__Exercise prompt__:
Every entry below must be repeated exactly; skip the pictures.

---------- Information shown ----------

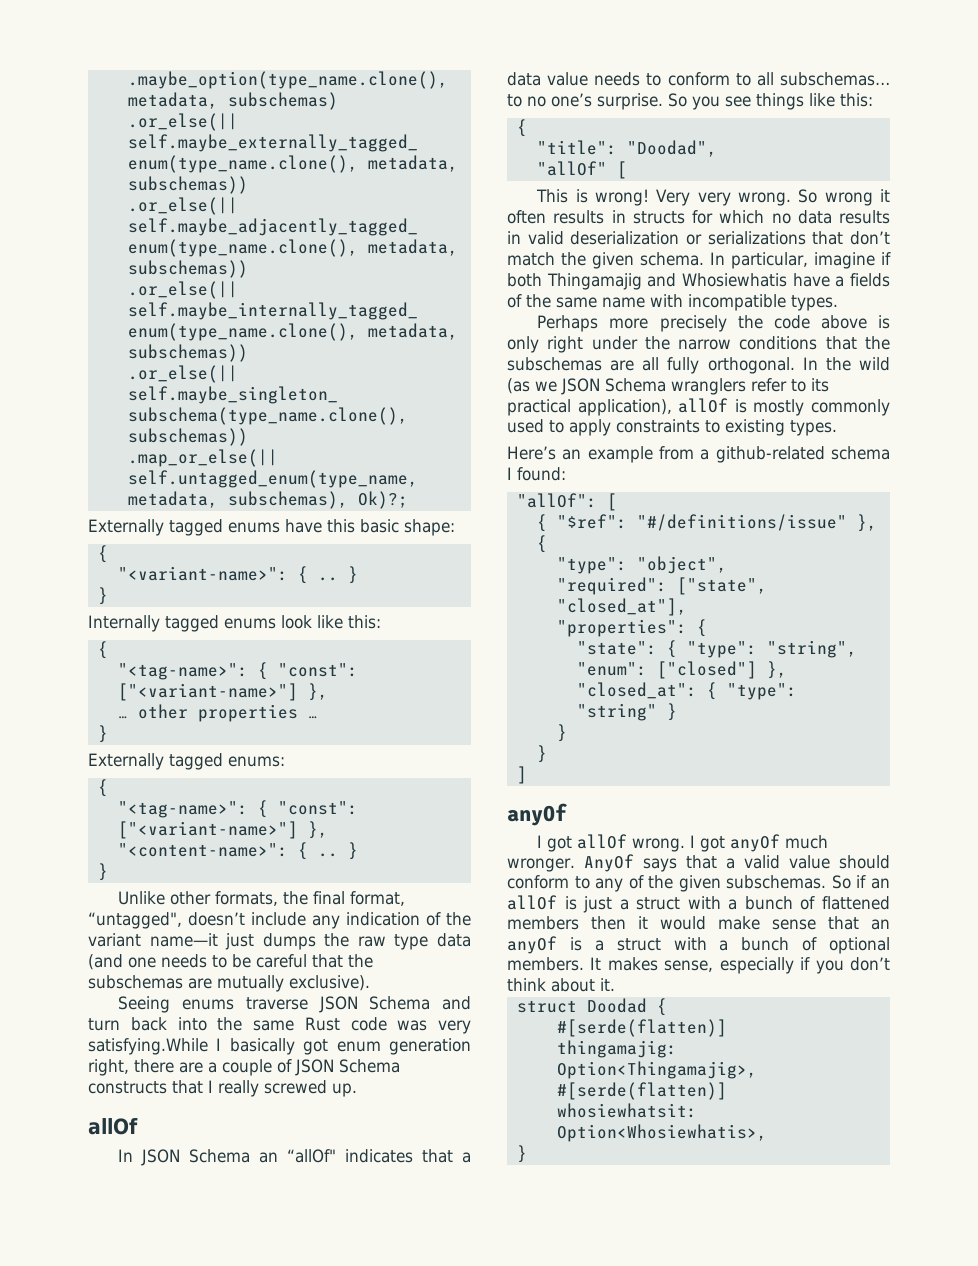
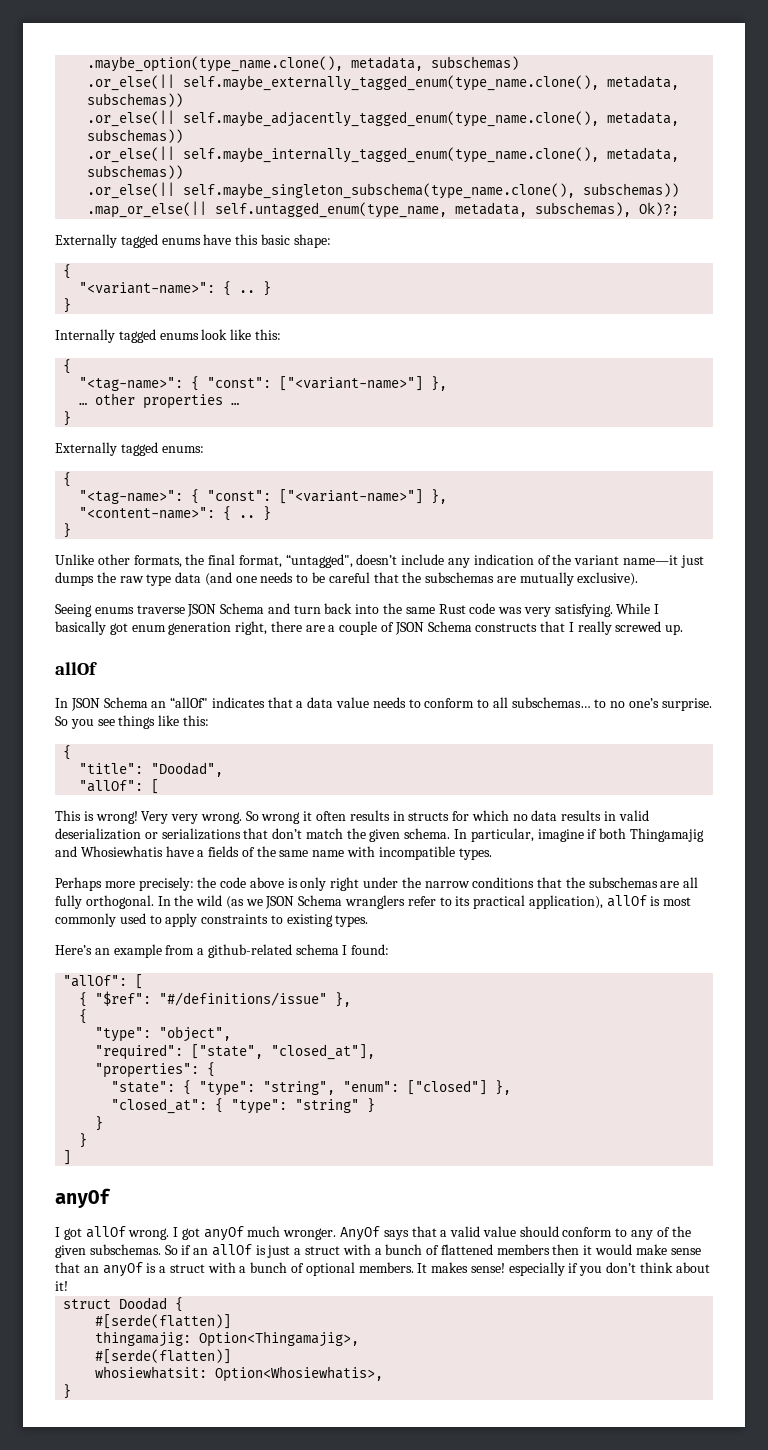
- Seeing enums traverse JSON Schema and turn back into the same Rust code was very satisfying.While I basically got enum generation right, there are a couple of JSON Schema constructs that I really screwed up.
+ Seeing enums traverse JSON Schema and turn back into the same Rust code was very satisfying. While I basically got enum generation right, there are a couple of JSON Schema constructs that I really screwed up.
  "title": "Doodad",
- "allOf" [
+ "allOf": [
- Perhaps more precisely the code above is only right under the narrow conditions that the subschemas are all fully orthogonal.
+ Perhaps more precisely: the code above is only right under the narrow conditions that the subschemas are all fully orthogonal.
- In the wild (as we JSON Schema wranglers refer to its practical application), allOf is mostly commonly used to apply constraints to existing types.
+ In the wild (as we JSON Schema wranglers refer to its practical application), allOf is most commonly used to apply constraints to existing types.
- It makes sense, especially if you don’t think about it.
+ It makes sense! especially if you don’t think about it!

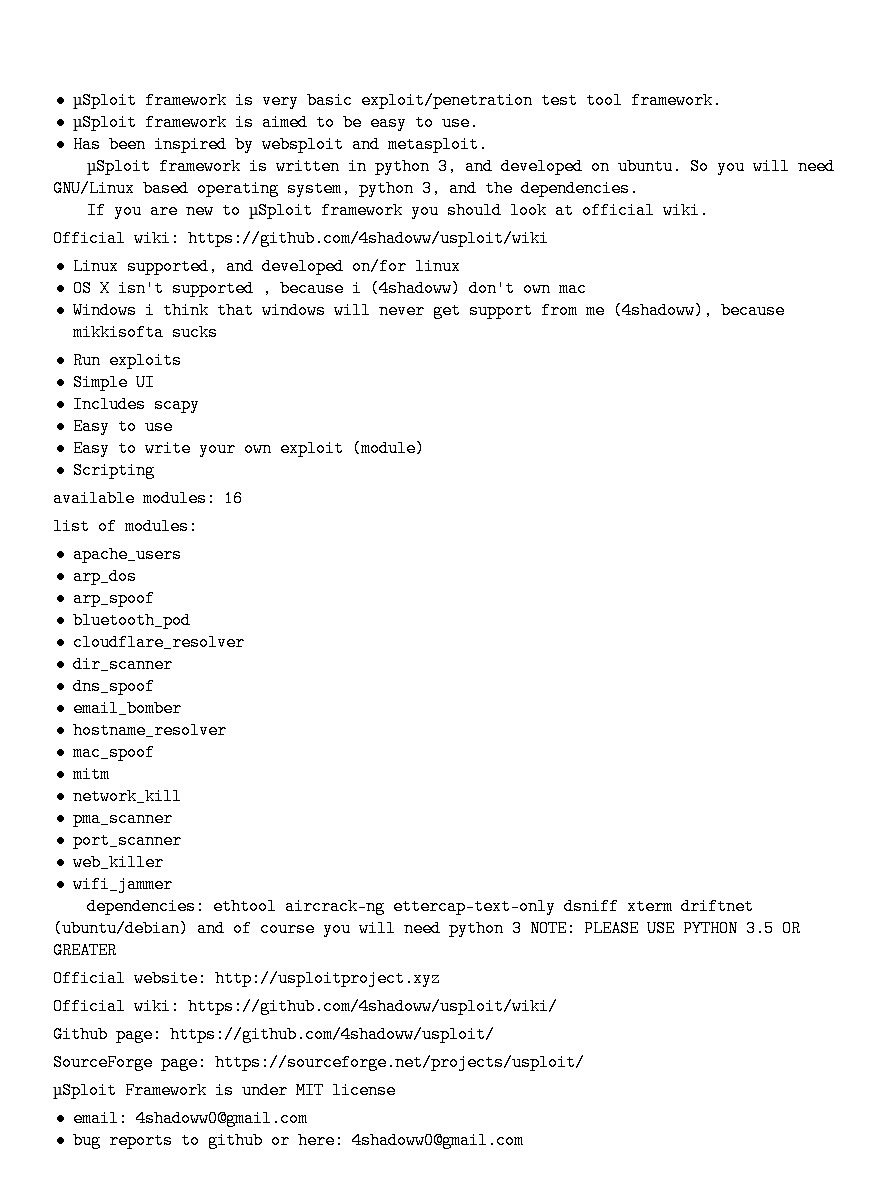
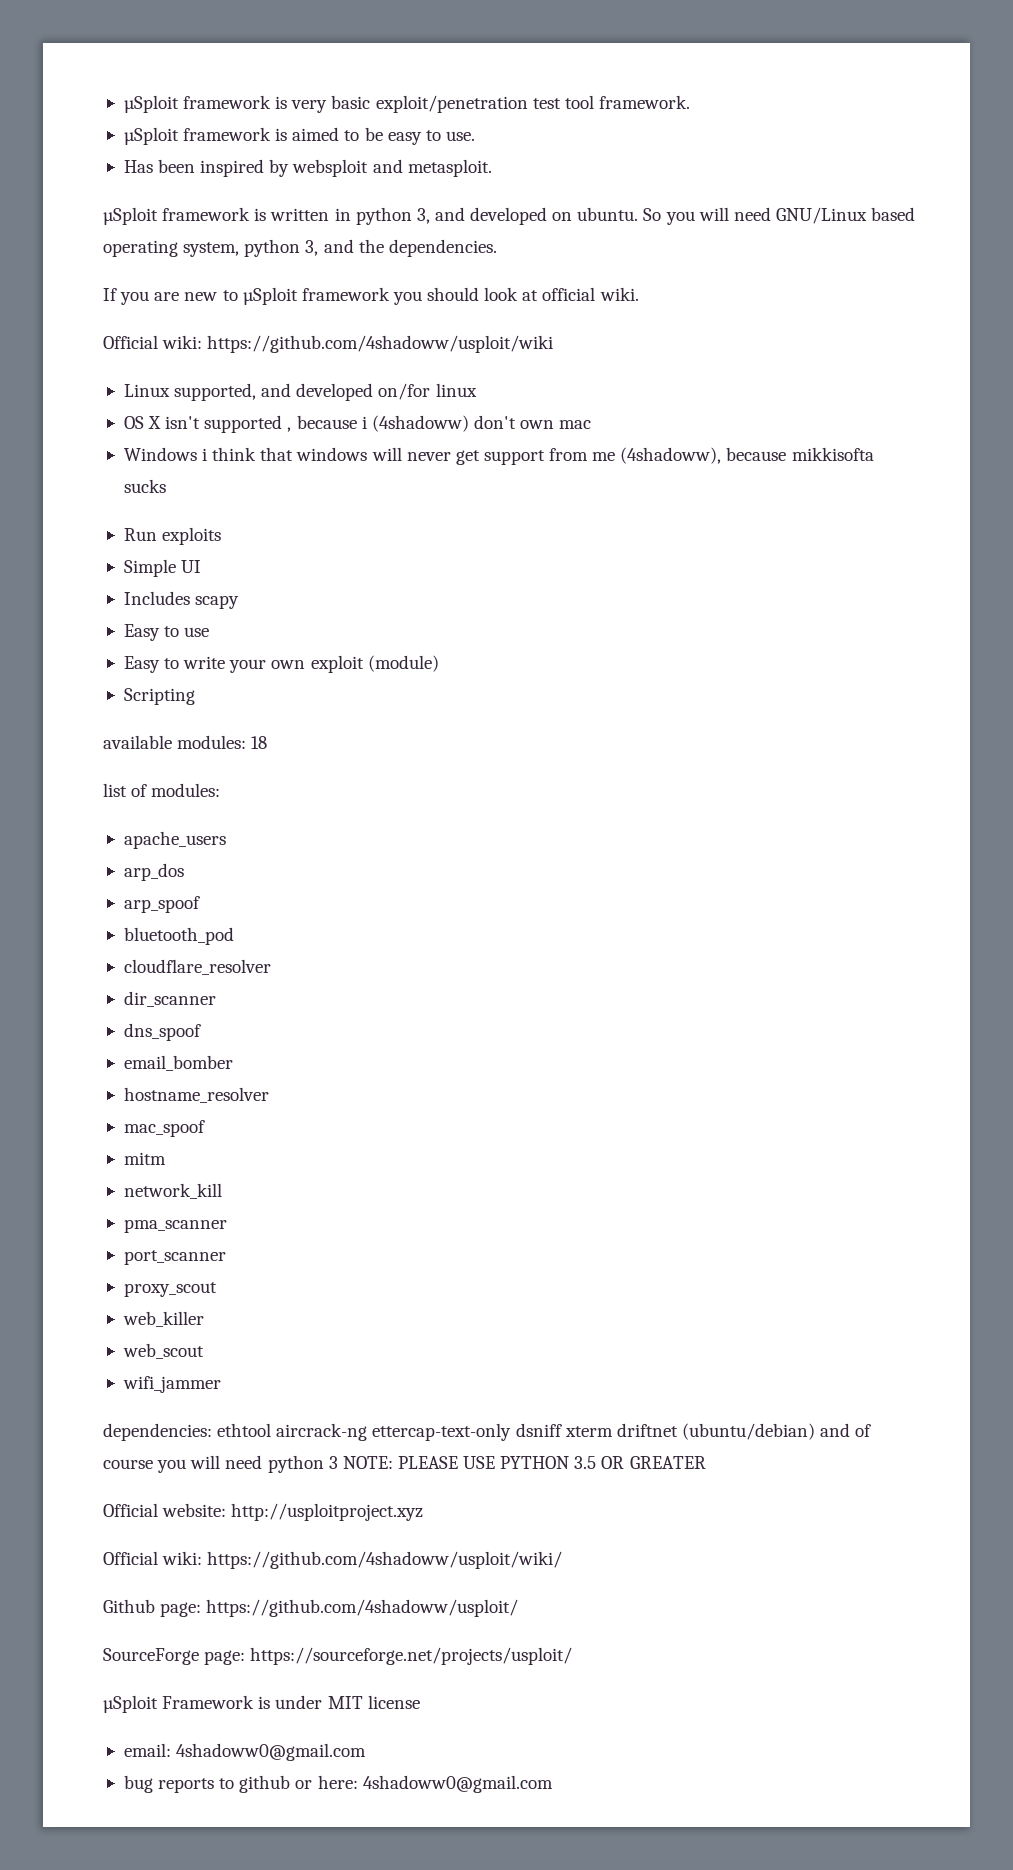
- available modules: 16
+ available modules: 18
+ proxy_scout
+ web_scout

----------

__Answer box__:
- Seeing enums traverse JSON Schema and turn back into the same Rust code was very satisfying.While I basically got enum generation right, there are a couple of JSON Schema constructs that I really screwed up.
+ Seeing enums traverse JSON Schema and turn back into the same Rust code was very satisfying. While I basically got enum generation right, there are a couple of JSON Schema constructs that I really screwed up.
  "title": "Doodad",
- "allOf" [
+ "allOf": [
- Perhaps more precisely the code above is only right under the narrow conditions that the subschemas are all fully orthogonal.
+ Perhaps more precisely: the code above is only right under the narrow conditions that the subschemas are all fully orthogonal.
- In the wild (as we JSON Schema wranglers refer to its practical application), allOf is mostly commonly used to apply constraints to existing types.
+ In the wild (as we JSON Schema wranglers refer to its practical application), allOf is most commonly used to apply constraints to existing types.
- It makes sense, especially if you don’t think about it.
+ It makes sense! especially if you don’t think about it!

- available modules: 16
+ available modules: 18
+ proxy_scout
+ web_scout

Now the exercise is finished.